Prompt: When you reach the line that contains "relaunched in 2019." below, transcribe it and each line after it word for word to the end of the records, omitting pictures.
Excerpted data Block Start
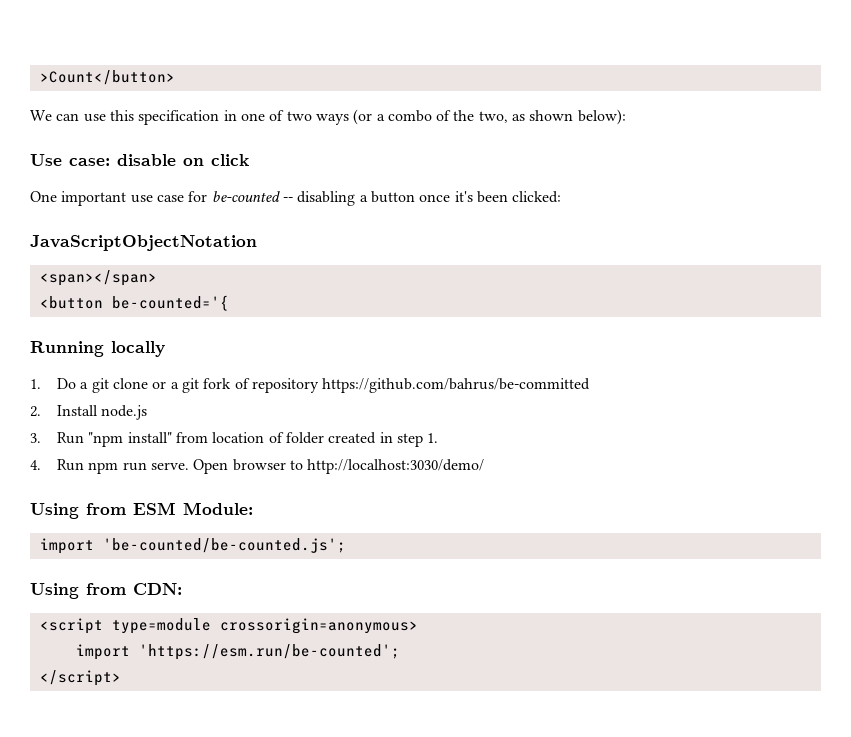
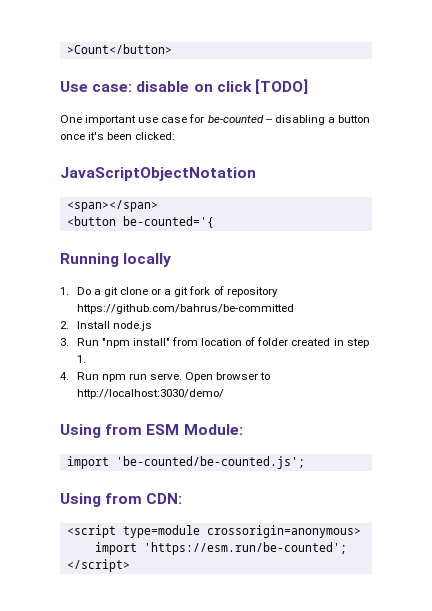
- We can use this specification in one of two ways (or a combo of the two, as shown below):
- Use case: disable on click
+ Use case: disable on click [TODO]

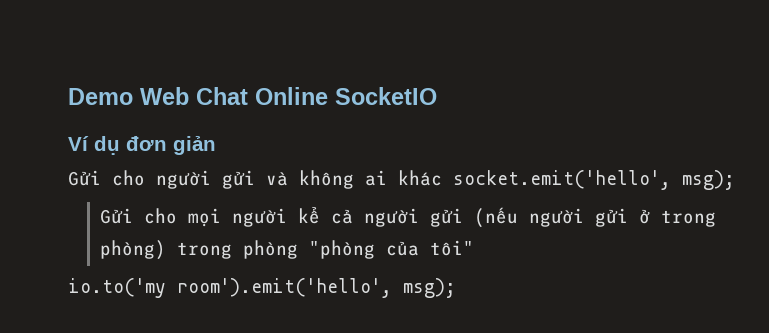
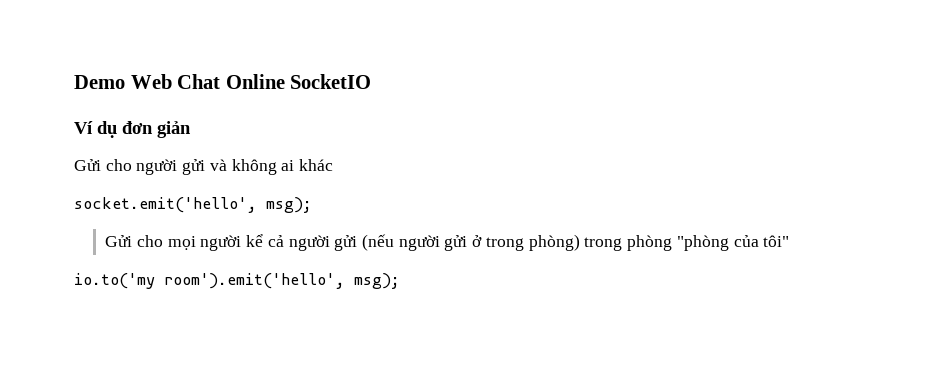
- Gửi cho người gửi và không ai khác socket.emit('hello', msg);
+ Gửi cho người gửi và không ai khác
+ socket.emit('hello', msg);

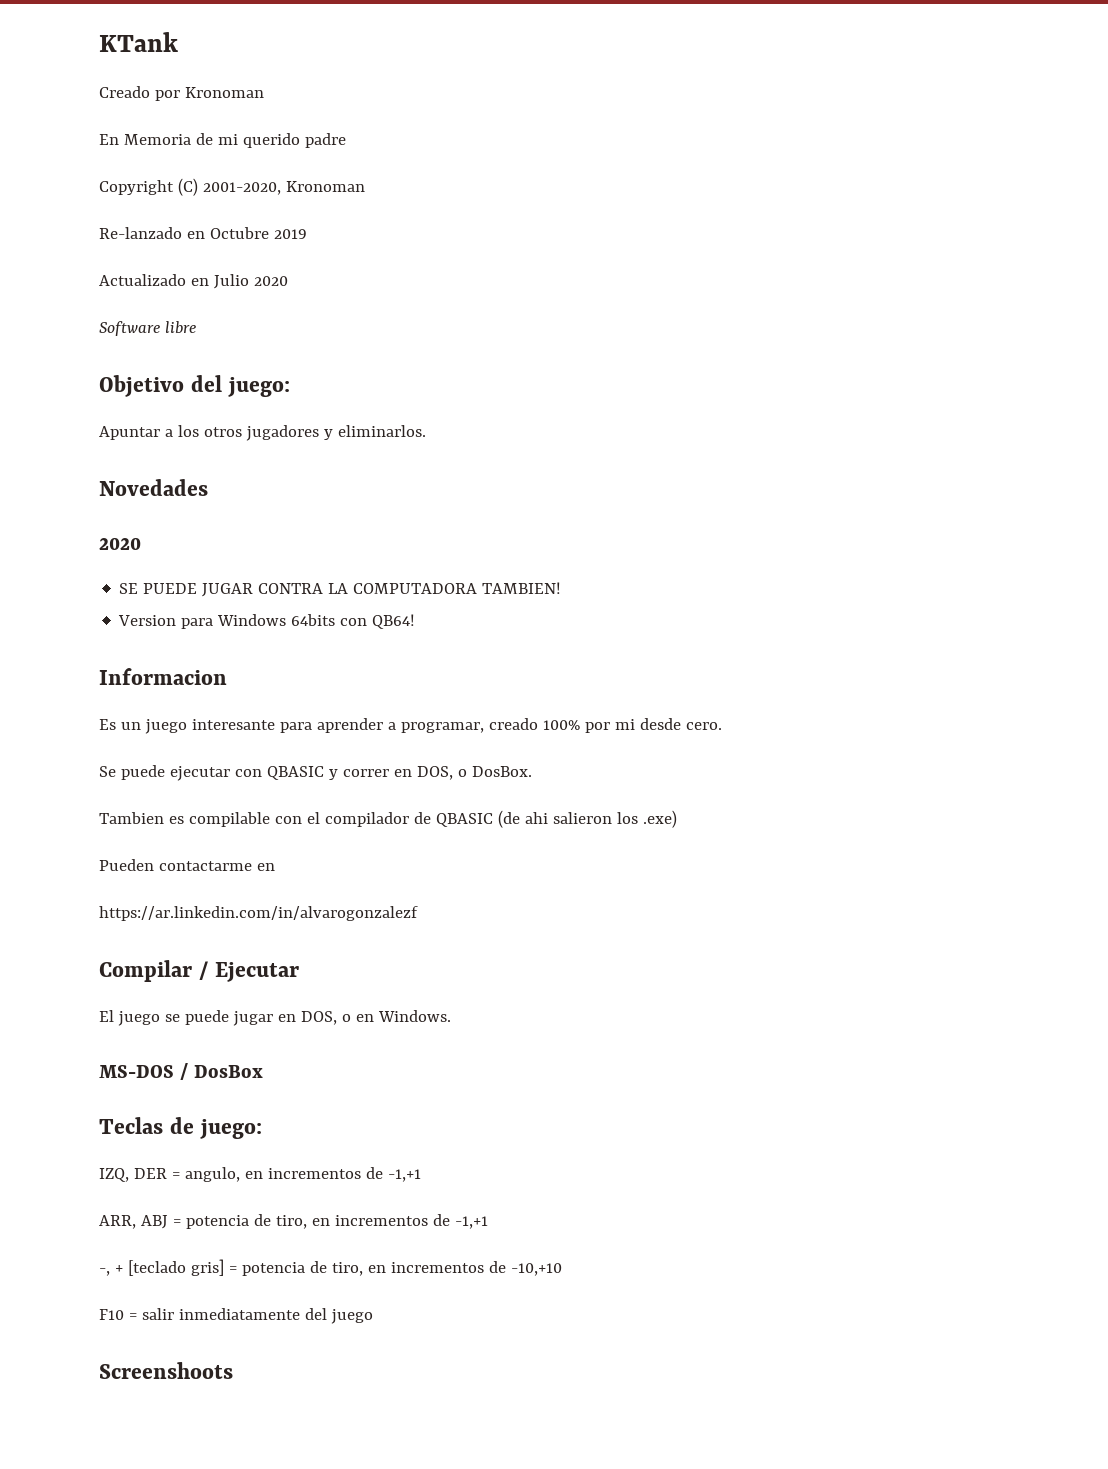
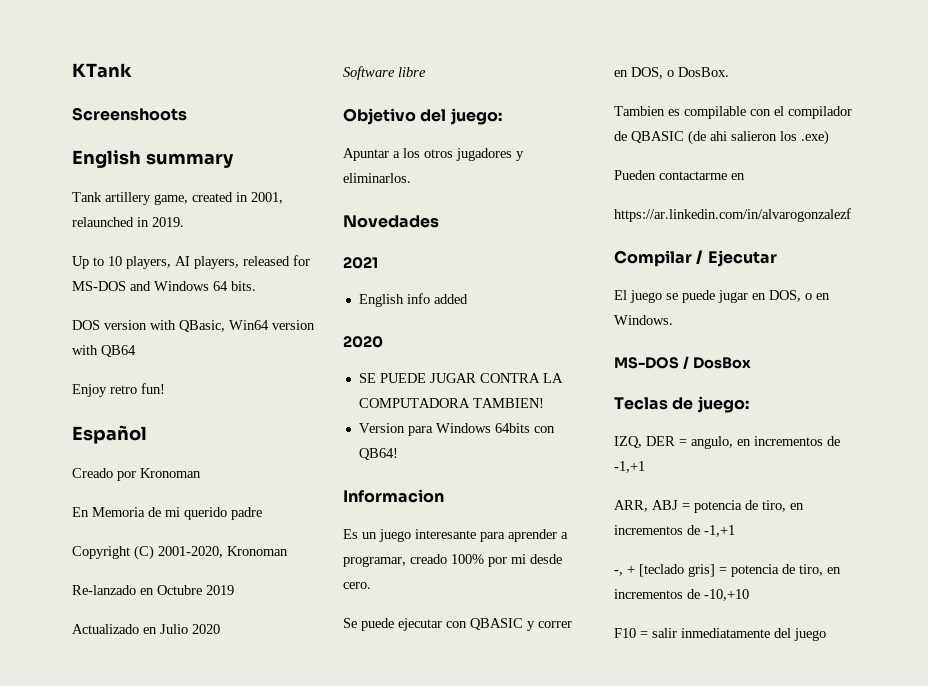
+ Screenshoots
+ English summary
+ Tank artillery game, created in 2001, relaunched in 2019.
+ Up to 10 players, AI players, released for MS-DOS and Windows 64 bits.
+ DOS version with QBasic, Win64 version with QB64
+ Enjoy retro fun!
+ Español
+ 2021
+ English info added
- Screenshoots

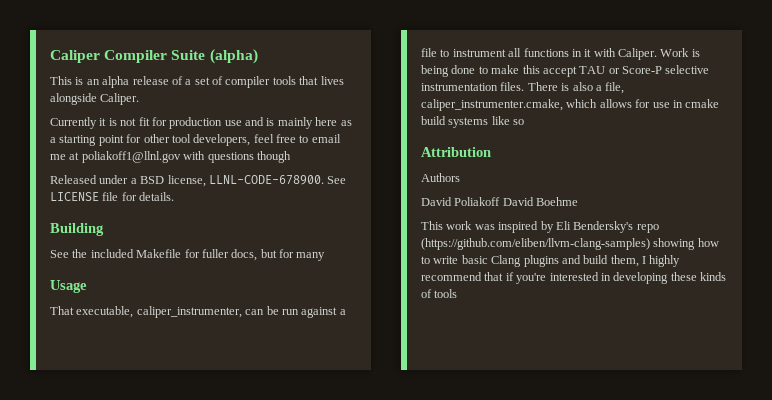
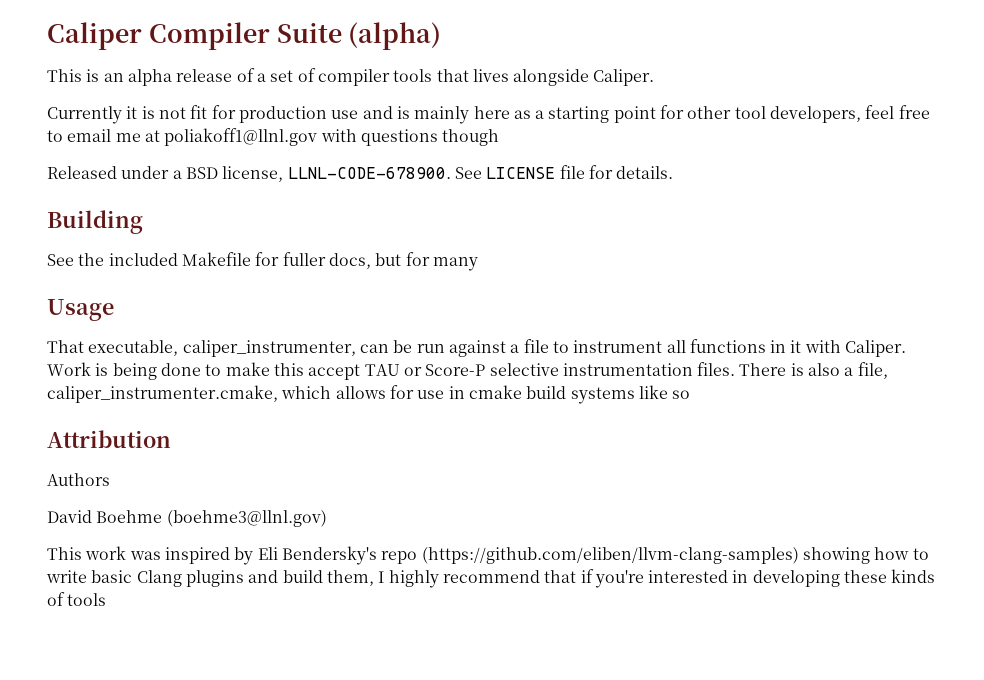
- David Poliakoff David Boehme
+ David Boehme (boehme3@llnl.gov)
Excerpted data Block End
Written answer:
+ Tank artillery game, created in 2001, relaunched in 2019.
+ Up to 10 players, AI players, released for MS-DOS and Windows 64 bits.
+ DOS version with QBasic, Win64 version with QB64
+ Enjoy retro fun!
+ Español
+ 2021
+ English info added
- Screenshoots

- David Poliakoff David Boehme
+ David Boehme (boehme3@llnl.gov)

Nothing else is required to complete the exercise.